Another shortcoming of IHL is that although it largely developed through a pluralistic process, this in turn made consensus difficult to achieve. Different States with different interests and agendas have prioritised different rules over the years. States have for example differed on when intervention should be allowed, what constitutes self-preservation and when insurgents of a given State may be accorded the same rights and duties as a government. Thus, taking into account a wide array of interests and goals has naturally led to the fact that IHL now has competing and sometimes incompatible objectives.

On the one hand, it seeks to save lives, preserve dignity and humanity in conflicts, and ensure the humane treatment of opponents, but on the other hand, it humanises bloody conflicts and countenances the deprivation of liberty, killing of persons, and destruction of property (sometimes extensive) to achieve justifiable military objectives. Article 147 of the Fourth Geneva Convention for example provides that the extensive destruction of property cannot be justified by military necessity when ‘carried out unlawfully and wantonly’. This implies that destruction of property may be carried out lawfully if it can be justified under IHL principles such as necessity and proportionality.

The principle of proportionality in accordance with Article 51(5) of the Additional Protocol I plays an important role in jus bello by determining whether the collateral damage to persons and property of an attack on a legitimate military target is proportional to the anticipated military advantage. The principle therefore determines whether a State’s decision to resort to war was justified. In the same vein, the principle of necessity determines whether a State’s decision to resort to war in the future will justifiably enable it achieve the goal of self-defence.

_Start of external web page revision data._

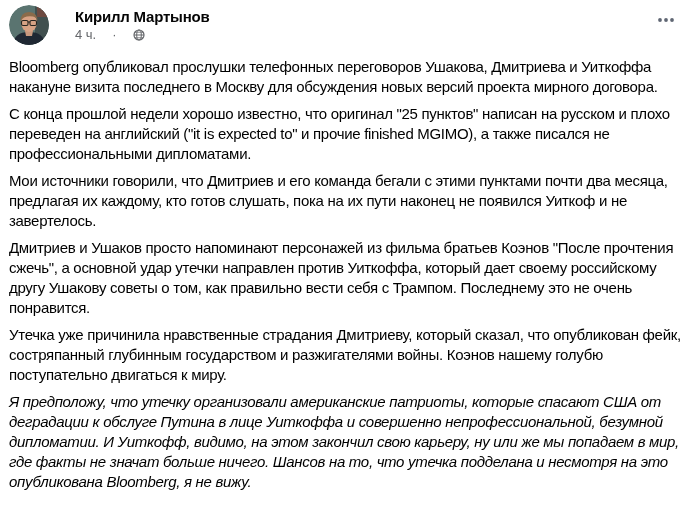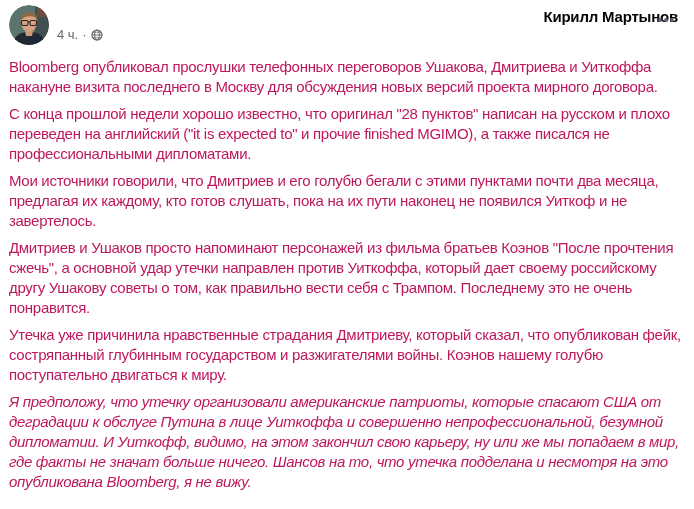"Кирилл Мартынов" .header { padding: 5px 16px 0 8px -> 5px 16px 0 26px; text-align: right -> none }
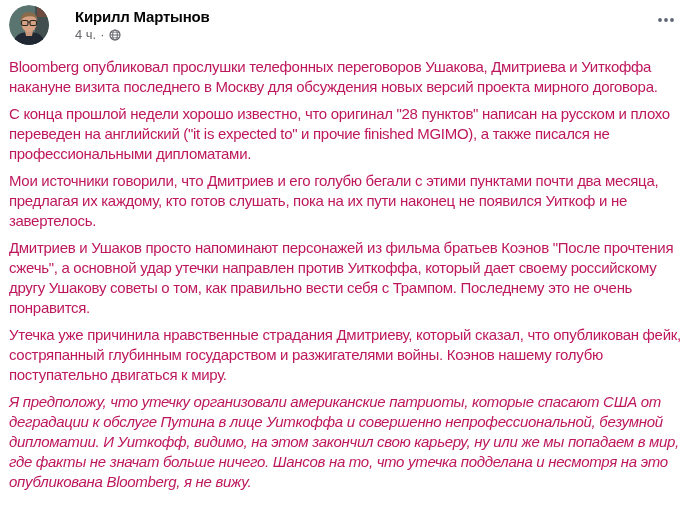"4 ч." .meta { gap: 4px -> 16px }
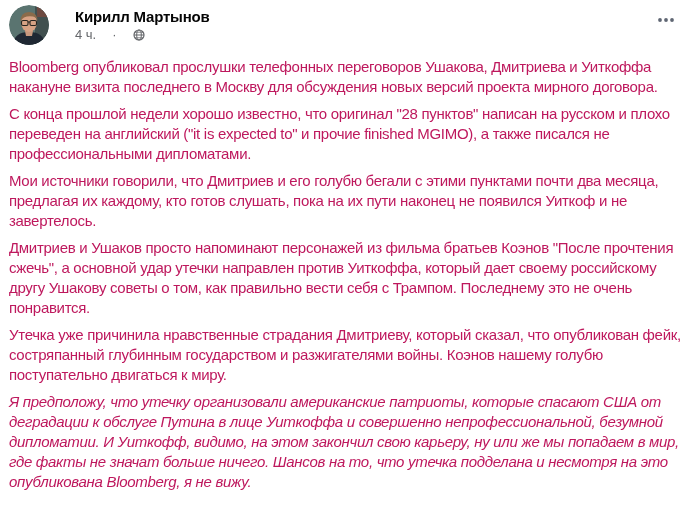"Bloomberg опубликовал прослушки" .content p { color: #be185d -> #000000 }
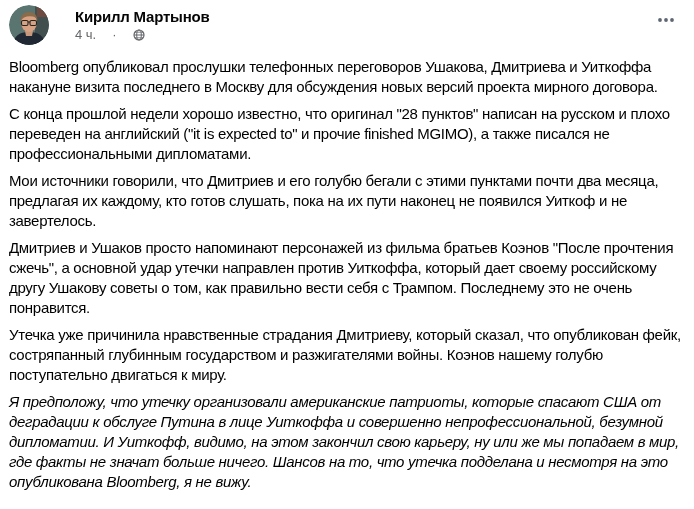"С конца прошлой недели хорошо" p { text: 28 -> 25 }
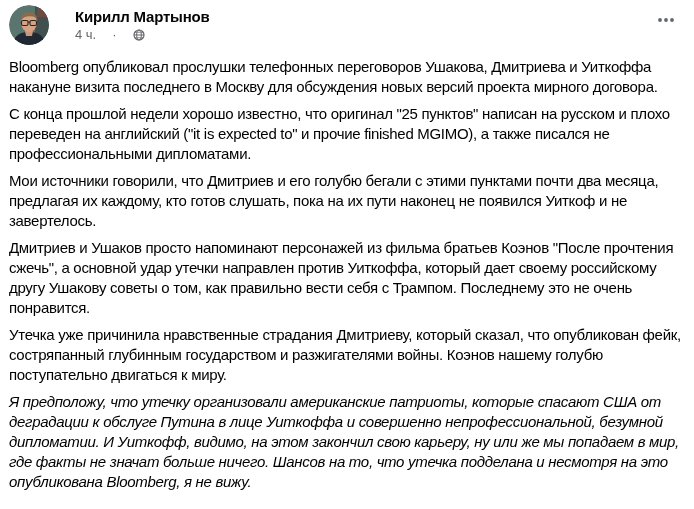"Мои источники говорили, что Дмитриев" p { text: голубю -> команда }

However, it goes without saying that it is very difficult to determine what is proportional in each given case, given that one State may prioritise the pre-emptive use of force, while another State may believe a better outcome may be achieved through further negotiations.

The uncertainty regarding the application of the principles of proportionality and necessity therefore further shroud IHL in confusion. Schmitt and Watts conclude that the result of this confusion is ‘an IHL reasonably assured to reflect the best achievable balance of military necessity and humanity – an IHL at once acceptable to the States and armed forces charged with its implementation and to the advocates for war’s inevitable victims.’

The problem of enforceability of IHL also stems from the shortcomings of the enforcement mechanisms generally employed. IHL via the Geneva Conventions contains specific mechanisms that may be used to regulate the activities of States. Two of the mechanisms mostly used include the system of protecting power, and the ICRC’s mandate. The system of protecting power is based on the relationship initiated by a State that does not have diplomatic representation in another State and appoints a third State to be its protecting power.

The latter then becomes responsible for the interests of the former in the host State. The system of protecting power is especially used during armed conflicts when the warring States suspend diplomatic contact. They then appoint protecting powers to protect their interests and serve as intermediary Thus, the protecting power system is a crucial part of IHL given that protecting powers may be used to regulate warfare or make it subject to the rule of law, since they can require warring States to comply with the customs and norms governing war. Nonetheless, this implies that where the protecting power is not willing to regulate warfare, IHL will not be enforced. Also, where the warring States are influential and powerful States, the system is otiose given that they would not be able to appoint smaller and less powerful States to protect their interests. The ICRC mandate on the other hand is based on the fact that the ICRC is a custodian of the Geneva Conventions and the two Additional Protocols, and the mandate is to protect persons affected by armed conflicts.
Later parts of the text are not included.